(RECORDS FOR THIS TASK begins)

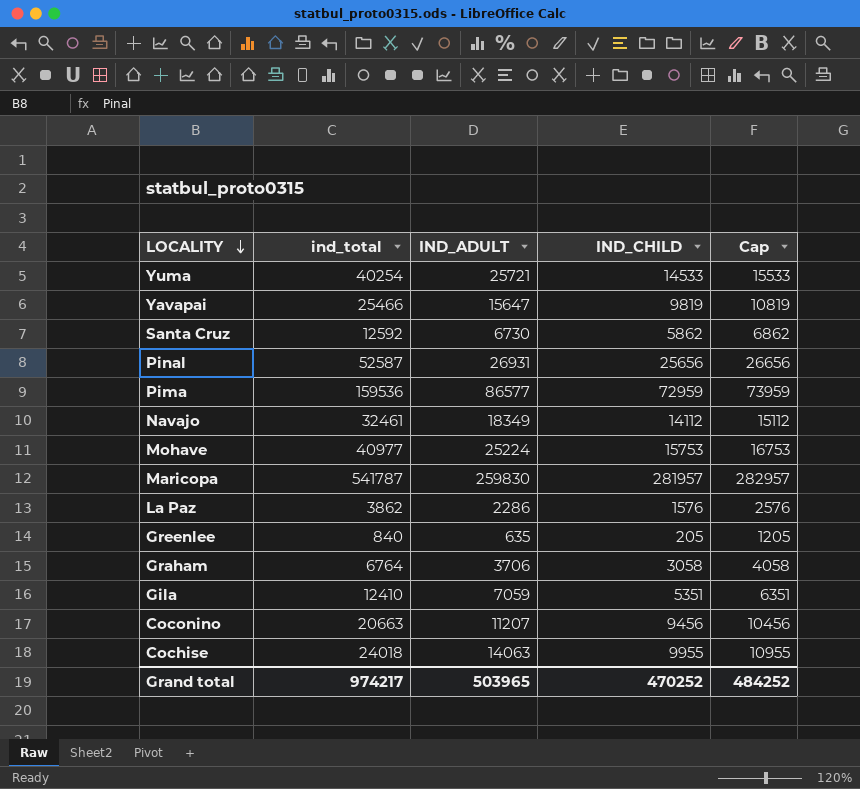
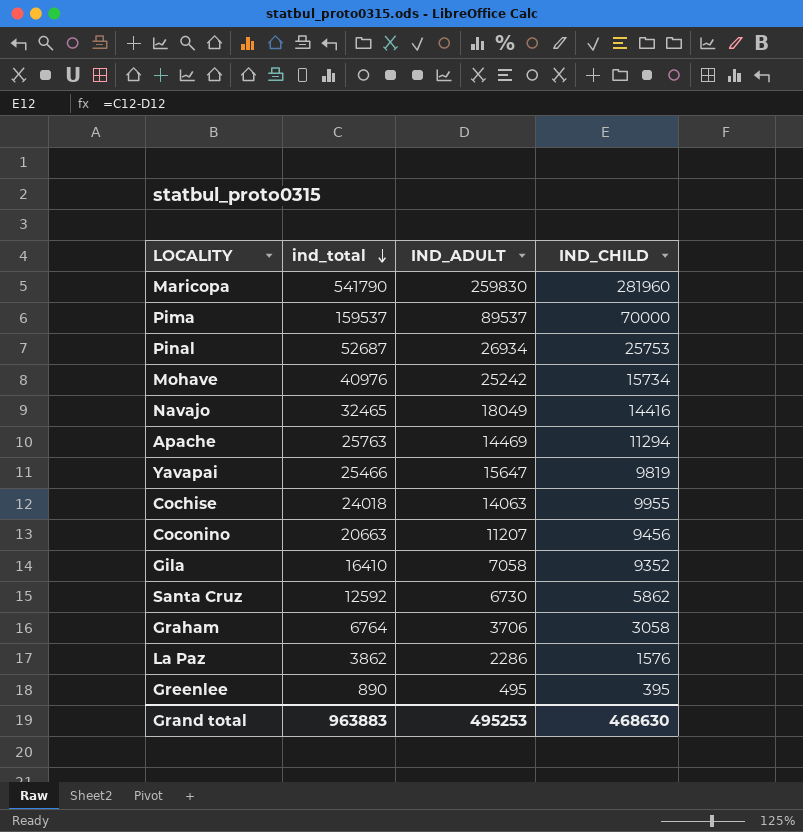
row order: LOCALITY descending -> ind_total descending
column Cap | formula: [IND_CHILD] + 1000 -> none
row Yuma: 40254 | 25721 | 14533 | 15533 -> none
Maricopa | ind_total: 541787 -> 541790
Maricopa | IND_CHILD: 281957 -> 281960
Pima | ind_total: 159536 -> 159537
Pima | IND_ADULT: 86577 -> 89537
Pima | IND_CHILD: 72959 -> 70000
Pinal | ind_total: 52587 -> 52687
Pinal | IND_ADULT: 26931 -> 26934
Pinal | IND_CHILD: 25656 -> 25753
Mohave | ind_total: 40977 -> 40976
Mohave | IND_ADULT: 25224 -> 25242
Mohave | IND_CHILD: 15753 -> 15734
Navajo | ind_total: 32461 -> 32465
Navajo | IND_ADULT: 18349 -> 18049
Navajo | IND_CHILD: 14112 -> 14416
row Apache: none -> 25763 | 14469 | 11294
Gila | ind_total: 12410 -> 16410
Gila | IND_ADULT: 7059 -> 7058
Gila | IND_CHILD: 5351 -> 9352
Greenlee | ind_total: 840 -> 890
Greenlee | IND_ADULT: 635 -> 495
Greenlee | IND_CHILD: 205 -> 395
Grand total | ind_total: 974217 -> 963883
Grand total | IND_ADULT: 503965 -> 495253
Grand total | IND_CHILD: 470252 -> 468630

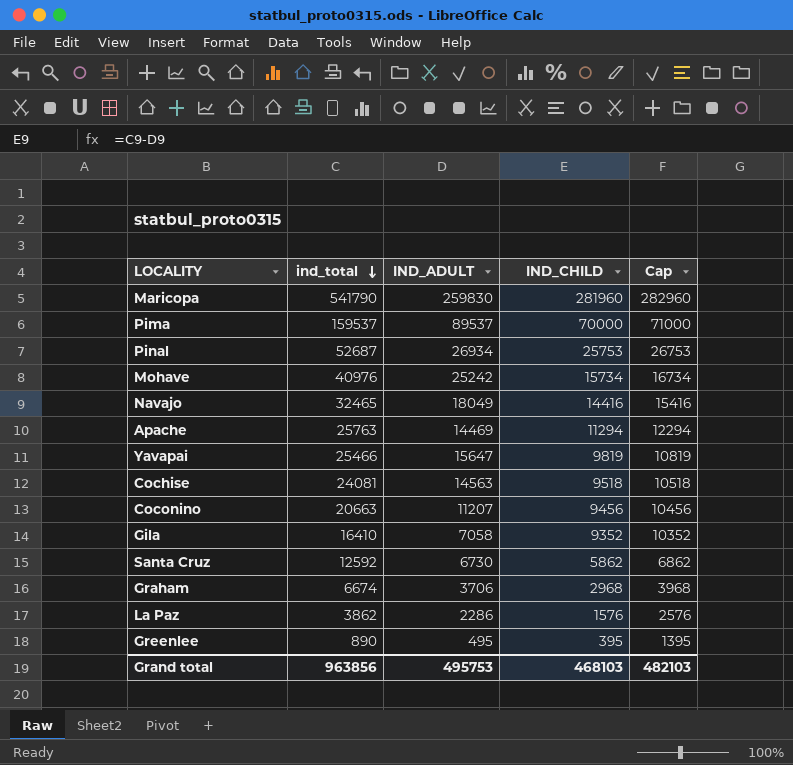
column Cap | formula: none -> [IND_CHILD] + 1000
Cochise | ind_total: 24018 -> 24081
Cochise | IND_ADULT: 14063 -> 14563
Cochise | IND_CHILD: 9955 -> 9518
Graham | ind_total: 6764 -> 6674
Graham | IND_CHILD: 3058 -> 2968
Grand total | ind_total: 963883 -> 963856
Grand total | IND_ADULT: 495253 -> 495753
Grand total | IND_CHILD: 468630 -> 468103

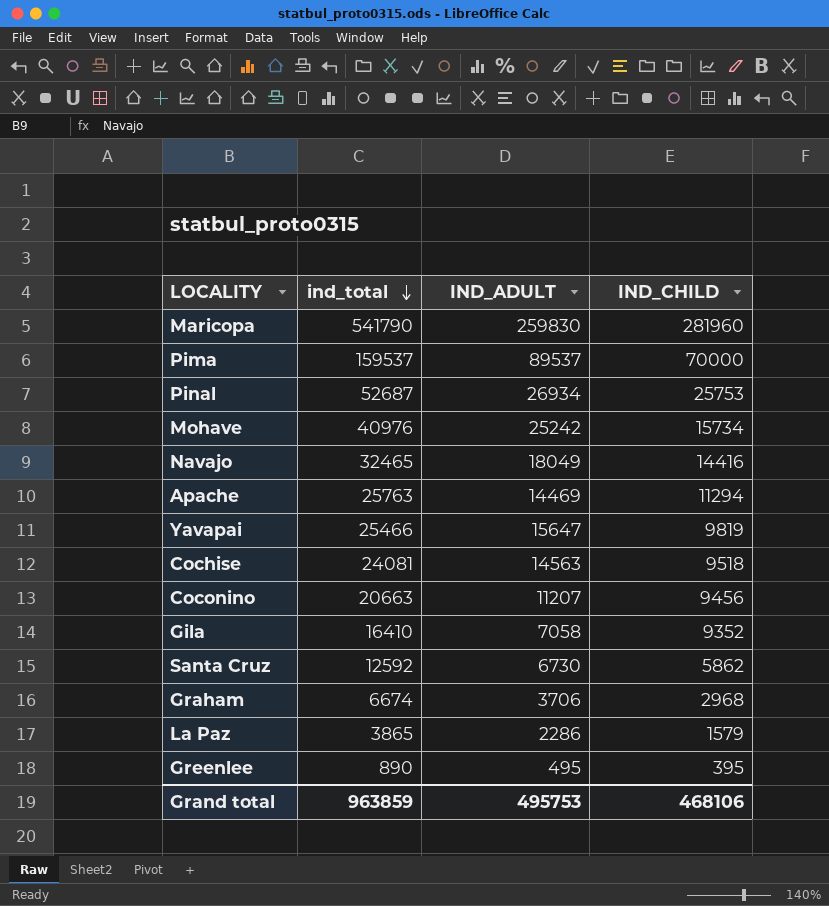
column Cap | formula: [IND_CHILD] + 1000 -> none
La Paz | ind_total: 3862 -> 3865
La Paz | IND_CHILD: 1576 -> 1579
Grand total | ind_total: 963856 -> 963859
Grand total | IND_CHILD: 468103 -> 468106

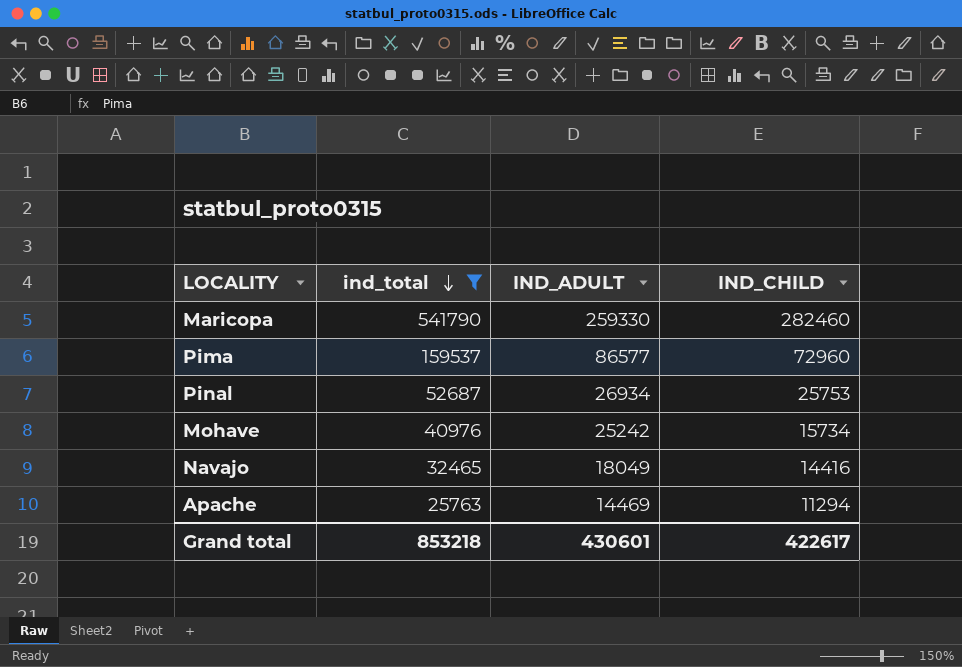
filter: none -> ind_total >= 25763
Maricopa | IND_ADULT: 259830 -> 259330
Maricopa | IND_CHILD: 281960 -> 282460
Pima | IND_ADULT: 89537 -> 86577
Pima | IND_CHILD: 70000 -> 72960
Grand total | ind_total: 963859 -> 853218
Grand total | IND_ADULT: 495753 -> 430601
Grand total | IND_CHILD: 468106 -> 422617

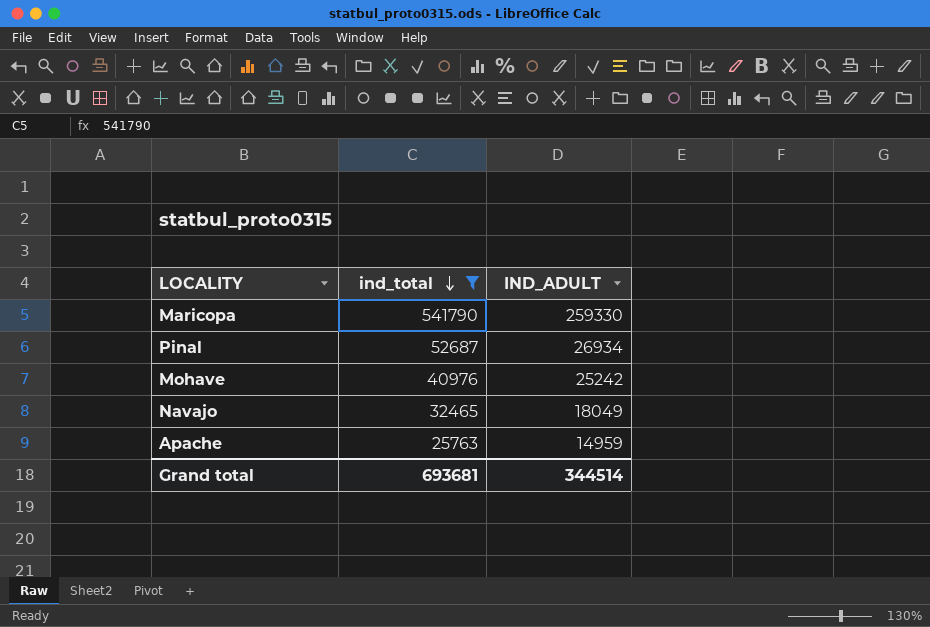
column IND_CHILD | formula: [ind_total] - [IND_ADULT] -> none
row Pima: 159537 | 86577 | 72960 -> none
Apache | IND_ADULT: 14469 -> 14959
Grand total | ind_total: 853218 -> 693681
Grand total | IND_ADULT: 430601 -> 344514

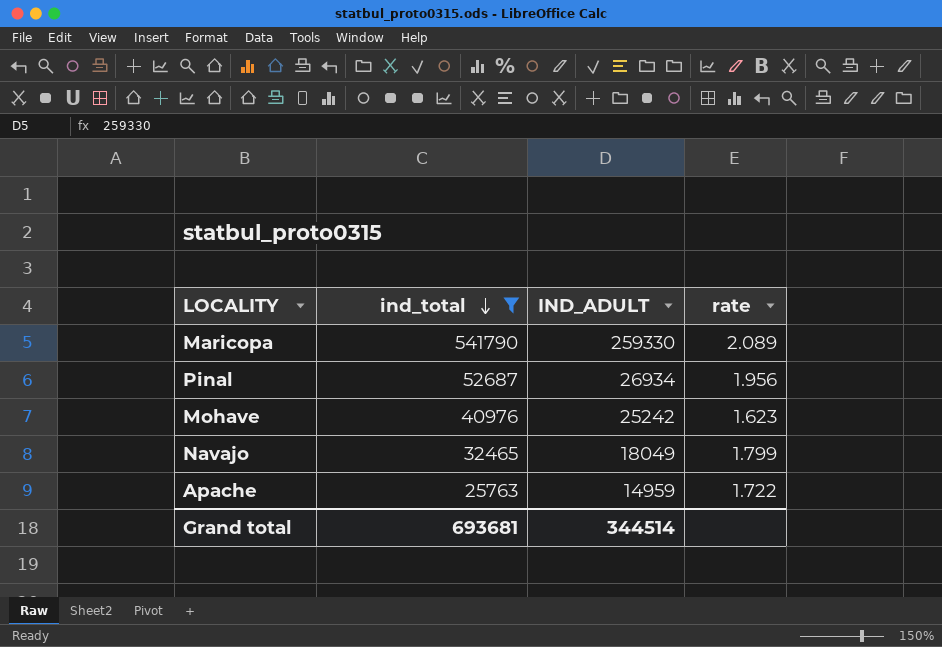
column rate | formula: none -> [ind_total] / [IND_ADULT]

(RECORDS FOR THIS TASK ends)

▶ **WHAT THE TASK ASKS**
Could you repeat exactly the lines from the one containing "column Cap | formula: none" through the last line of the records, both included, without the pictures?

▶ **WRITTEN SOLUTION**
column Cap | formula: none -> [IND_CHILD] + 1000
Cochise | ind_total: 24018 -> 24081
Cochise | IND_ADULT: 14063 -> 14563
Cochise | IND_CHILD: 9955 -> 9518
Graham | ind_total: 6764 -> 6674
Graham | IND_CHILD: 3058 -> 2968
Grand total | ind_total: 963883 -> 963856
Grand total | IND_ADULT: 495253 -> 495753
Grand total | IND_CHILD: 468630 -> 468103

column Cap | formula: [IND_CHILD] + 1000 -> none
La Paz | ind_total: 3862 -> 3865
La Paz | IND_CHILD: 1576 -> 1579
Grand total | ind_total: 963856 -> 963859
Grand total | IND_CHILD: 468103 -> 468106

filter: none -> ind_total >= 25763
Maricopa | IND_ADULT: 259830 -> 259330
Maricopa | IND_CHILD: 281960 -> 282460
Pima | IND_ADULT: 89537 -> 86577
Pima | IND_CHILD: 70000 -> 72960
Grand total | ind_total: 963859 -> 853218
Grand total | IND_ADULT: 495753 -> 430601
Grand total | IND_CHILD: 468106 -> 422617

column IND_CHILD | formula: [ind_total] - [IND_ADULT] -> none
row Pima: 159537 | 86577 | 72960 -> none
Apache | IND_ADULT: 14469 -> 14959
Grand total | ind_total: 853218 -> 693681
Grand total | IND_ADULT: 430601 -> 344514

column rate | formula: none -> [ind_total] / [IND_ADULT]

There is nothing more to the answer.